Epidermal growth factor receptor (EGFR) mutation is a predictor of the initial treatment efficacy of tyrosine kinase inhibitors (TKIs) in advanced lung adenocarcinoma (ADC). Unfortunately, neither EGFR mutations nor molecular markers can accurately monitor cancer progression or predict patient survival. EGFR‐TKI susceptibility‐associated biomarkers to benefit lung ADC patients are in high demand.
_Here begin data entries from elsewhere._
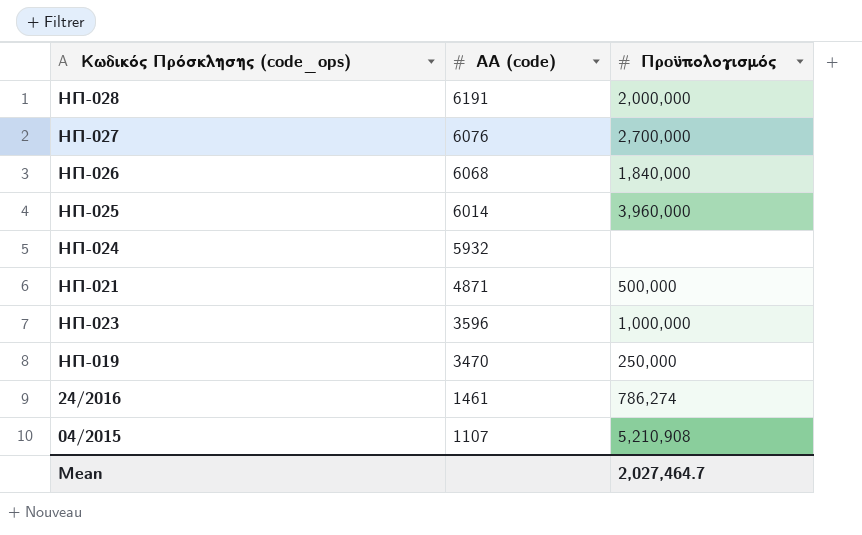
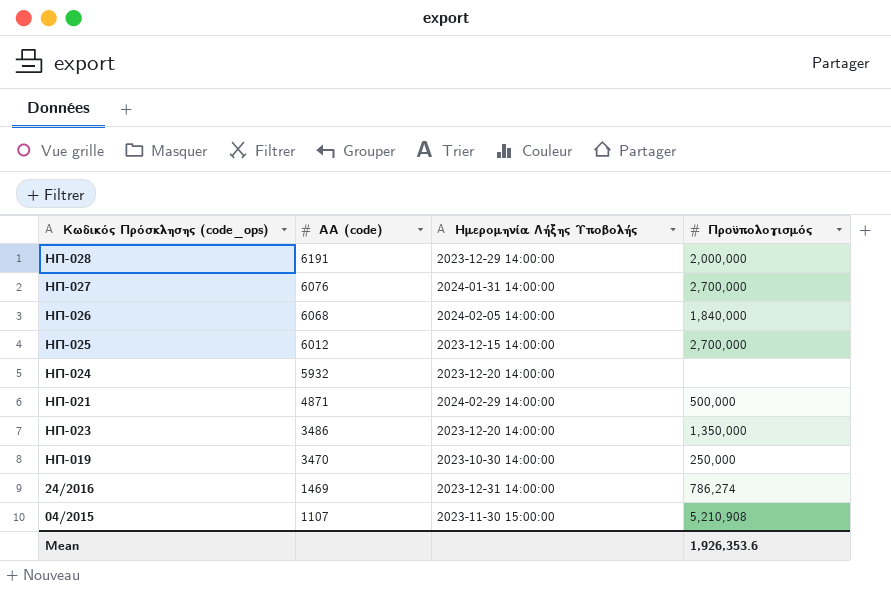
column Ημερομηνία Λήξης Υποβολής | position: none -> 3
ΗΠ-025 | ΑΑ (code): 6014 -> 6012
ΗΠ-025 | Πρoϋπολογισμός: 3,960,000 -> 2,700,000
ΗΠ-023 | ΑΑ (code): 3596 -> 3486
ΗΠ-023 | Πρoϋπολογισμός: 1,000,000 -> 1,350,000
24/2016 | ΑΑ (code): 1461 -> 1469
Mean | Πρoϋπολογισμός: 2,027,464.7 -> 1,926,353.6

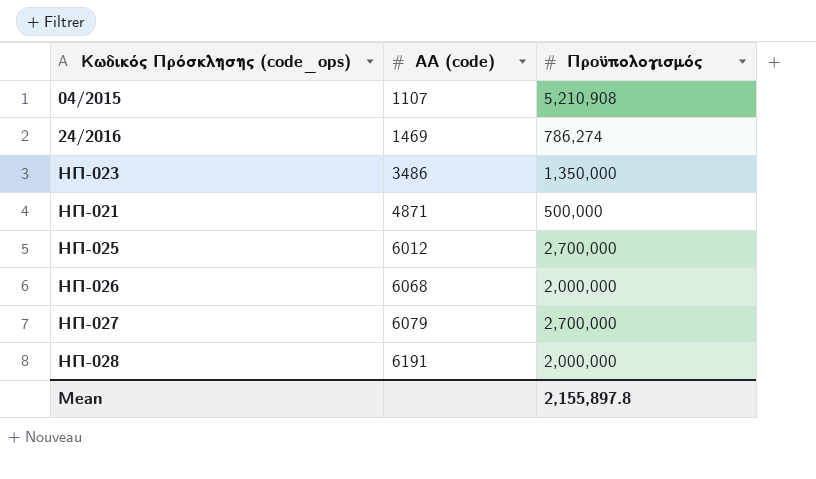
row order: ΑΑ (code) descending -> ΑΑ (code) ascending
column Ημερομηνία Λήξης Υποβολής | position: 3 -> none
row ΗΠ-024: 5932 | 2023-12-20 14:00:00 | none -> none
row ΗΠ-019: 3470 | 2023-10-30 14:00:00 | 250,000 -> none
ΗΠ-026 | Πρoϋπολογισμός: 1,840,000 -> 2,000,000
ΗΠ-027 | ΑΑ (code): 6076 -> 6079
Mean | Πρoϋπολογισμός: 1,926,353.6 -> 2,155,897.8

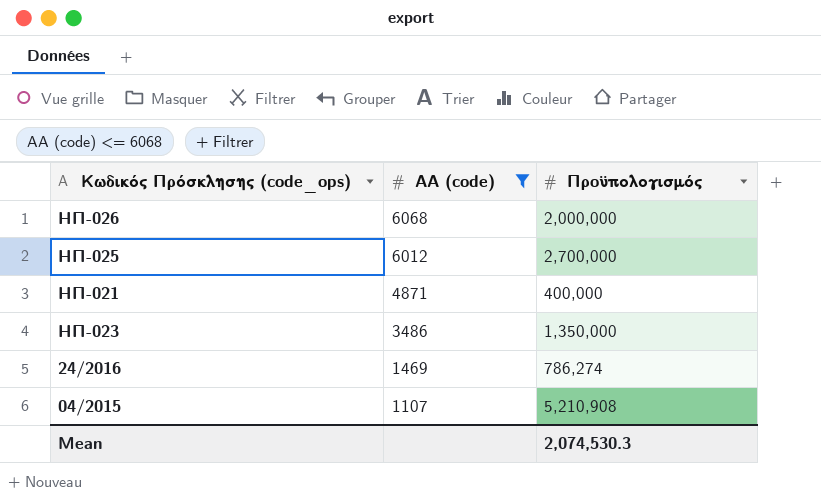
filter: none -> ΑΑ (code) <= 6068
row order: ΑΑ (code) ascending -> ΑΑ (code) descending
ΗΠ-021 | Πρoϋπολογισμός: 500,000 -> 400,000
Mean | Πρoϋπολογισμός: 2,155,897.8 -> 2,074,530.3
Plural effusion (PE) has been recognized as a promising source for biomarker discovery. By integrating PE proteomic and tissue genomic analyses, we herein identified fifteen proteins as potential biomarkers of EGFR‐TKI resistance. Among these candidates, cadherin‐3 (CDH3) attracted our attention, as we observed that the CDH3 protein expression level was indeed positively correlated with malignancy as well as EGFR‐TKI resistance in our verified cancerous tissues, PEs and cell lines. Importantly, altered soluble CDH3 (sCDH3) levels in the serum could be used to monitor the efficacy of EGFR‐TKIs at one month after treatment. Furthermore, the baseline serum sCDH3 level was associated with progression‐free survival in ADC patients with mutant but not wild‐type EGFR. Finally, we observed that the baseline serum sCDH3 level was positively associated with tumor stage and overall survival in advanced non‐small cell lung cancer patients. Our results collectively establish a biomarker dataset for EGFR‐TKI resistance and sCDH3 is identified as a survival predictor and real‐time indicator of treatment efficacy in ADC patients received EGFR‐TKI therapy.
Date:
2020-04
Relation:
FASEB Journal. 2020 Apr;34(S1):Abstract number 08868.